Superexposição nas redes sociais
Enviada em 10/09/2020
De acordo com o inciso X do artigo 5 da Constituição Federal, são invioláveis a intimidade, a vida privada, a honra e a imagem das pessoas. Na sociedade atual, existem diversos casos em que a intimidade e a vida privada de um indivíduo são violados, sendo um exemplo importante a superexposição virtual de crianças e adolescentes. Com isso, é extremamente necessário que esse problema seja discutido com muita seriedade e clareza, de forma com que todos respeitem a lei.
Em primeira análise, pode-se citar a grande quantia de casos relacionados com a pornografia infantil na internet. Dessa forma, o site SaferNet, que tem como missão defender direitos humanos na internet, esse crime foi o mais denunciado virtualmente no ano de 2018, com o total de 60.002 casos. A ocorrência dos fatos citados se deve principalmente a utilização de imagens infantis para fins eróticos, como sites, vídeos e páginas, possuindo diversos acessos feitos principalmente por pedófilos e assediadores.
Ademais, é possível citar o conceito de banalidade do mal, desenvolvido por Hannah Arendt. Na obra, a filósofa cita que atualmente o mal é considerado banal, e grandes crimes não são tratados com a importância que deveriam. Como exemplo, tem-se a frequente divulgação de fotos íntimas de adolescentes, sendo que, nesse caso, a culpa é sempre retornada para a vítima, sendo possível a observação de comentários como: “não deveria ter tirado a foto” e “era só não mandar”. Com isso, observa-se que o ser humano se acostumou com as perversidades presentes na sociedade, tratando o crime como algo banal.

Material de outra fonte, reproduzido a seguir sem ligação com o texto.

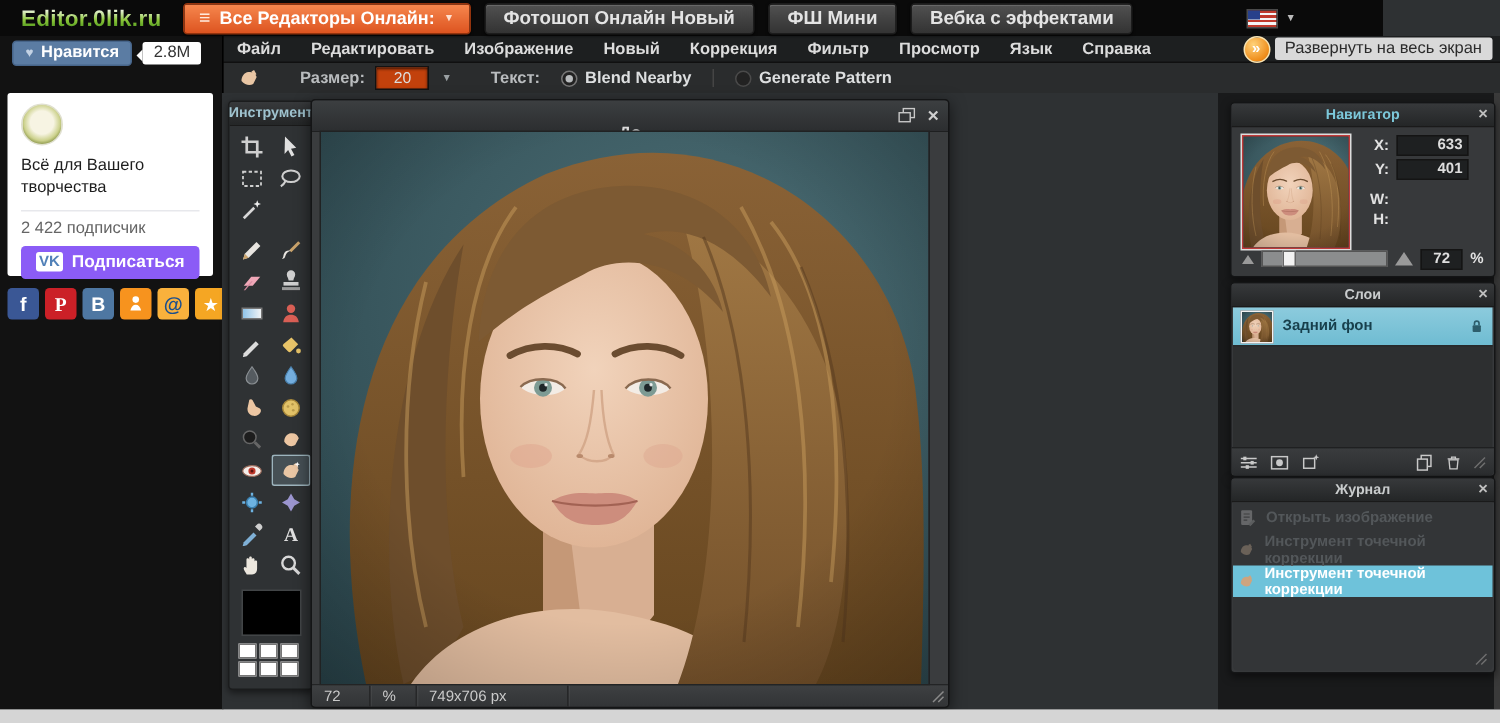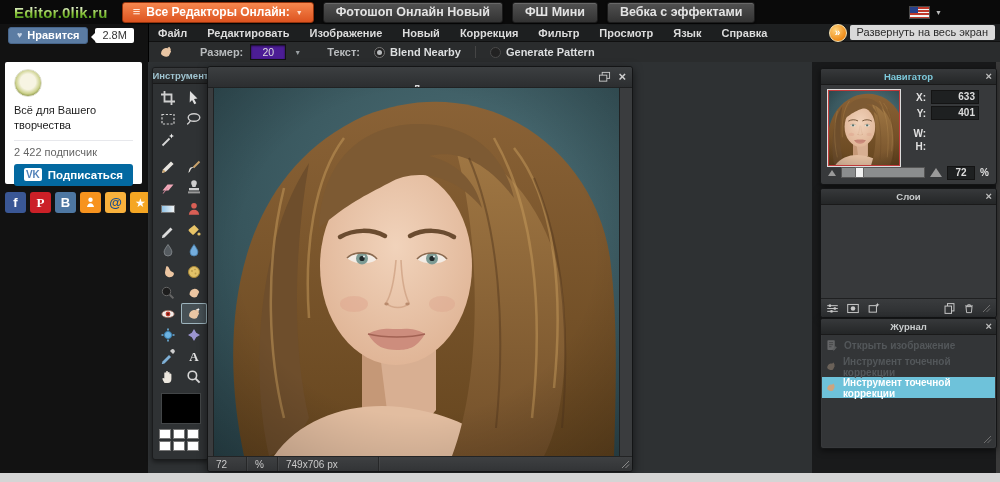"Editor.0lik.ru" #topbar { width: 1000px -> 922px }
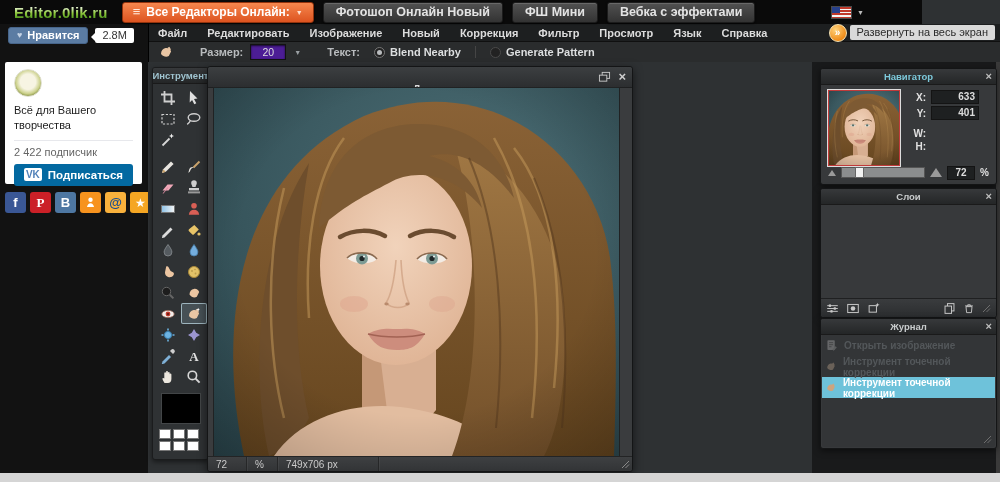"20" #optionsbar .valbox { background: #4c1d95 -> #c2410c }
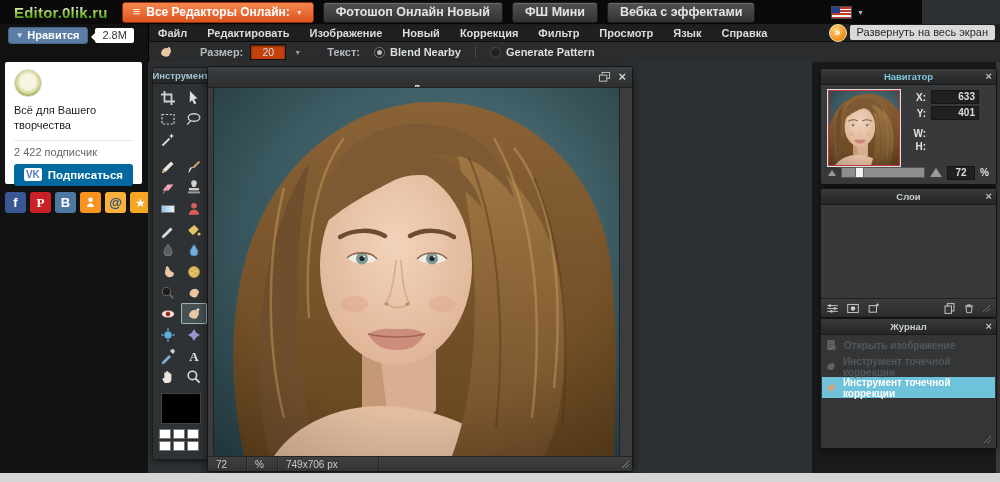"VK" .vk-btn { background: #0369a1 -> #8b5cf6 }
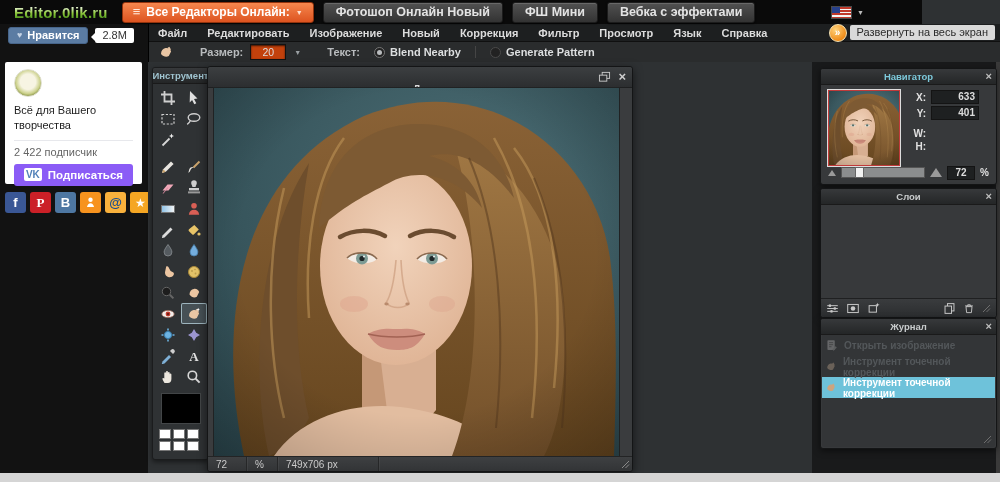"Задний фон" div.layer-body { html: none -> <div> <div> <span> <svg> <use></use> </svg> </span> <span>Задний фон</span> <svg> <rect></rect> <path></path> </svg> </div> </div> }
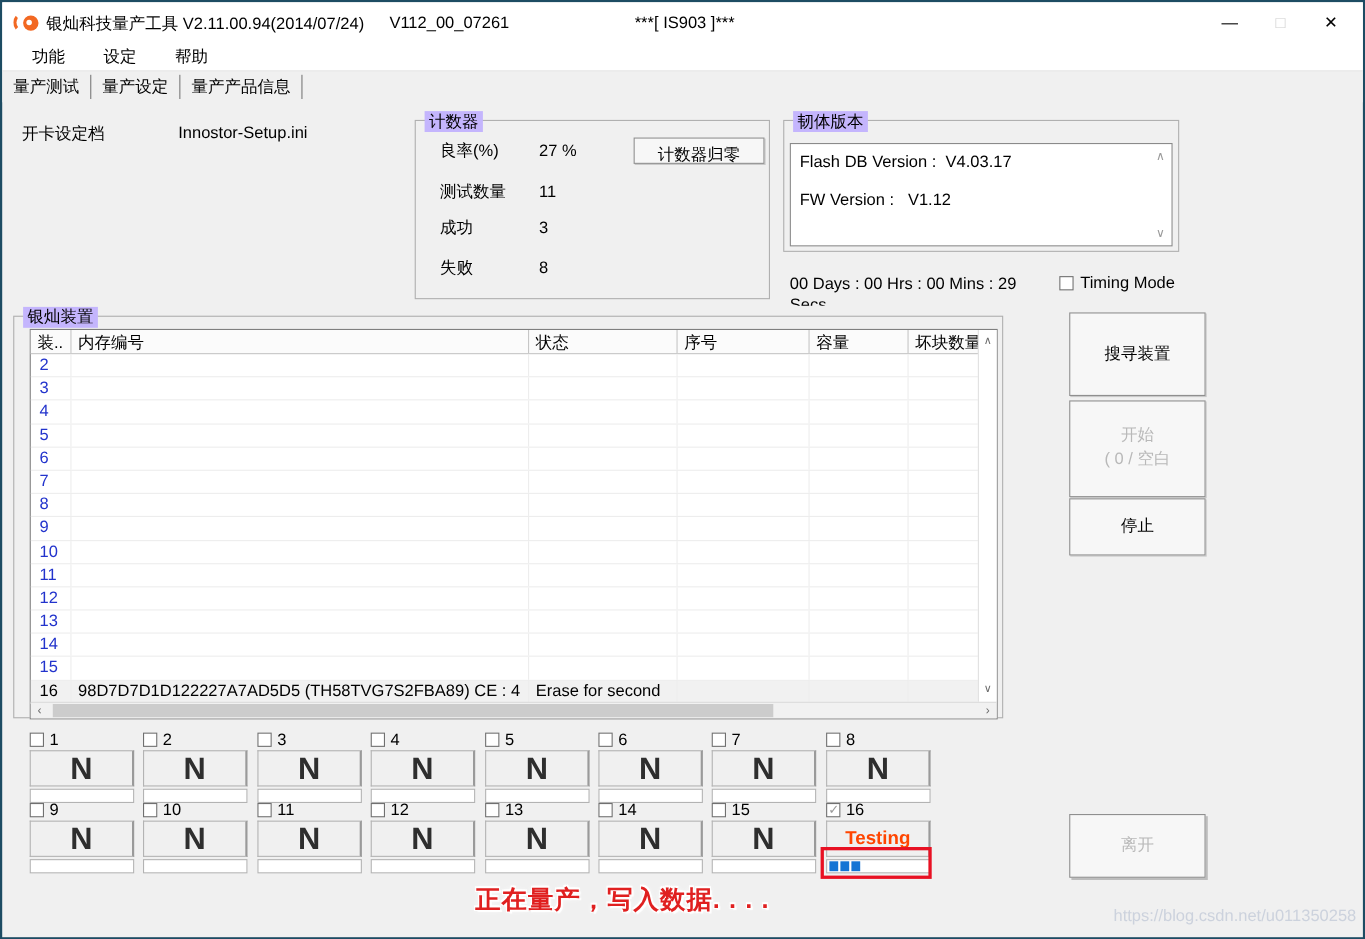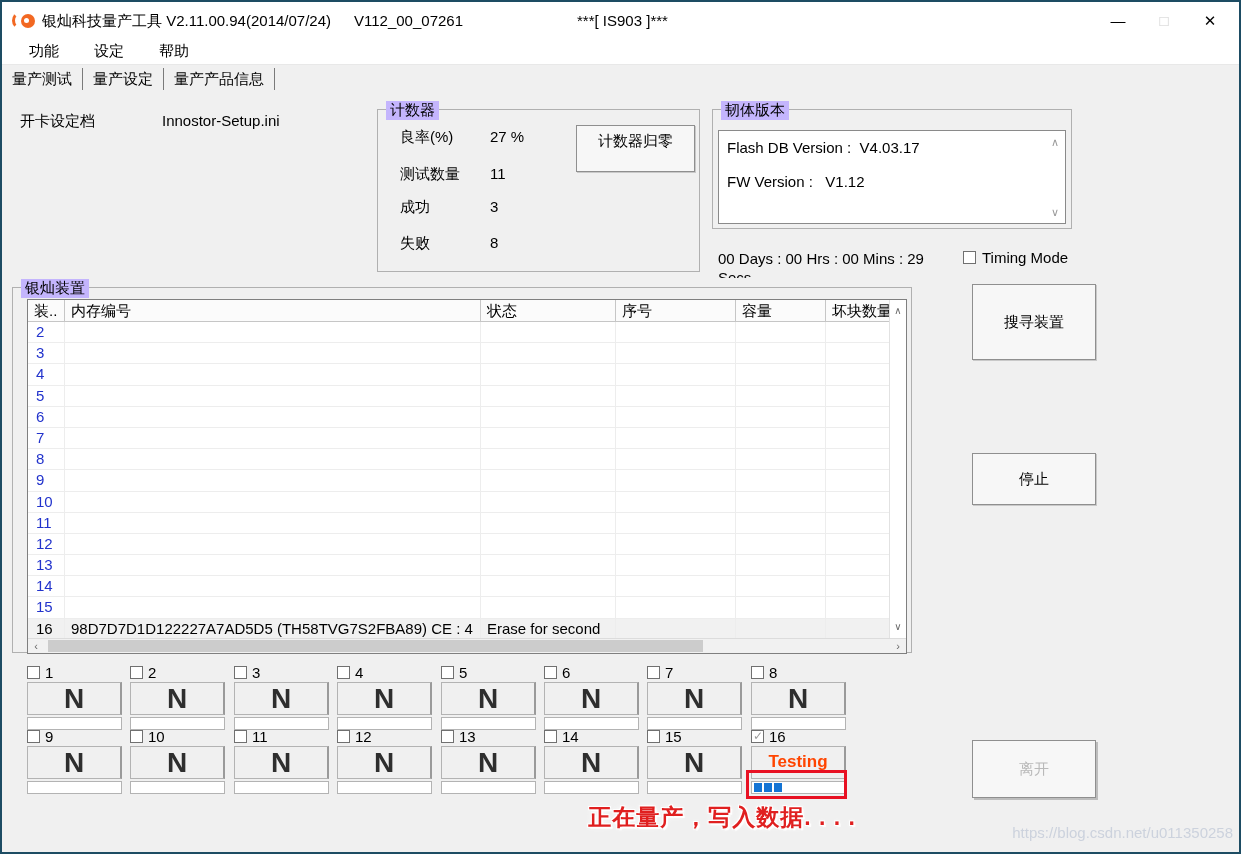"计数器归零" .btn-reset { height: 47px -> 24px }
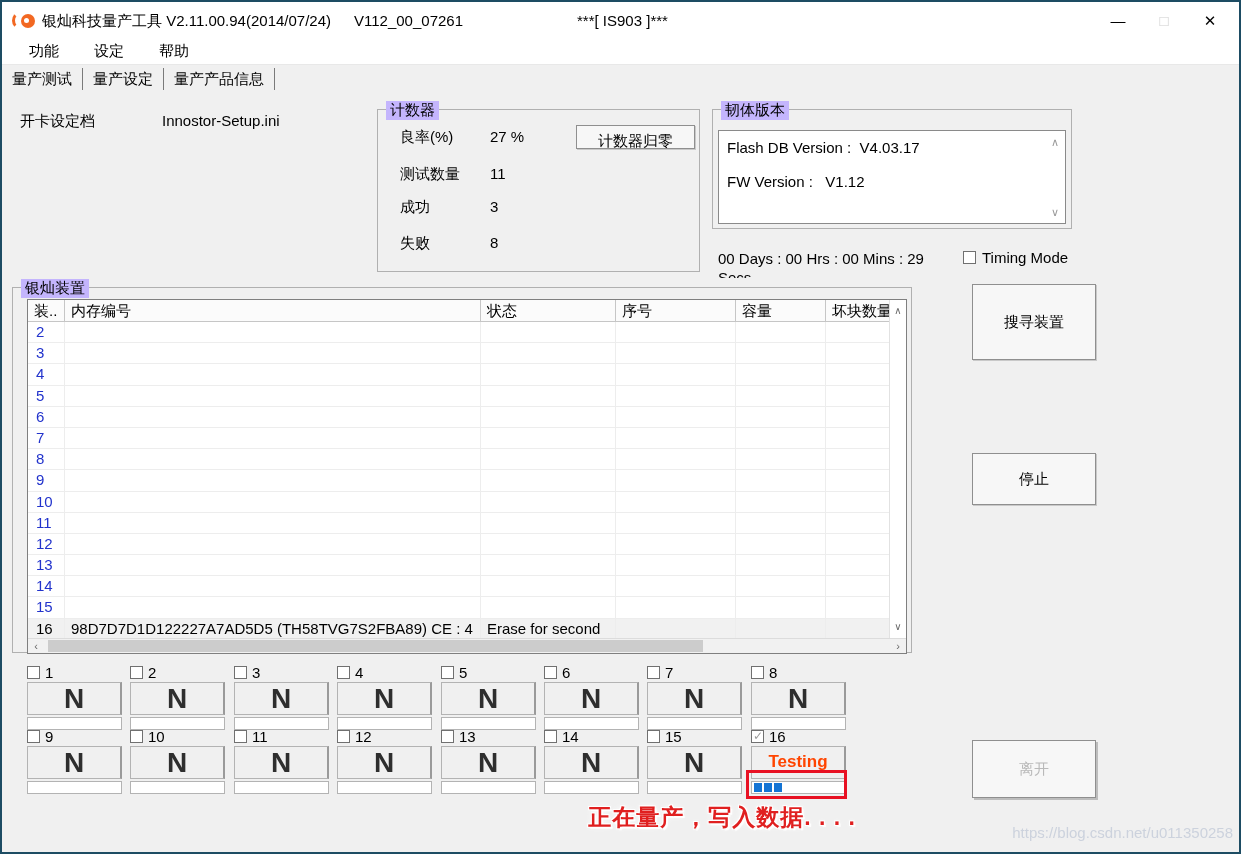"开始" div.btn { html: none -> <div> <div>开始</div> <div>( 0 / 空白</div> </div> }
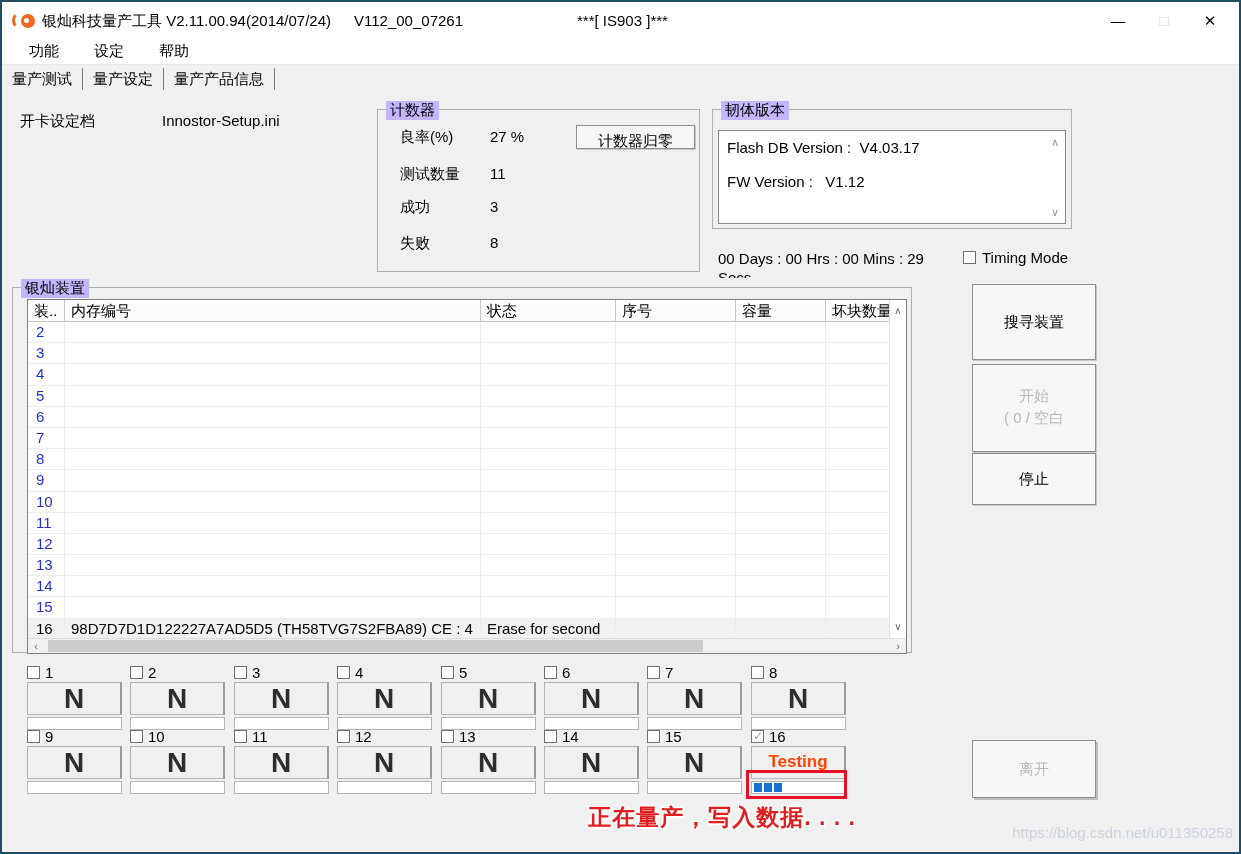"正在量产，写入数据. . . ." .status-msg { text-align: center -> left }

Logo, é necessário avaliar os fatos apresentados com clareza e erradicar as violações acima citadas. Dessa forma, o Ministério da Justiça, em conjunto com o Estatuto da Criança e do Adolescente deveriam garantir melhor segurança para as vítimas desses crimes por meio da criação de delegacias especializadas e aumento da punição ao culpado. A partir dessa ação, seria possível garantir melhor segurança para as crianças e adolescentes que venham a se tornar vítimas de superexposição virtual ou pornografia infantil. Além disso, com o aumento das punições, assediadores e pedófilos que cometem esses crimes teriam um medo maior de realizá-los, garantindo assim o que diz o inciso X do artigo 5 da Constituição Federal.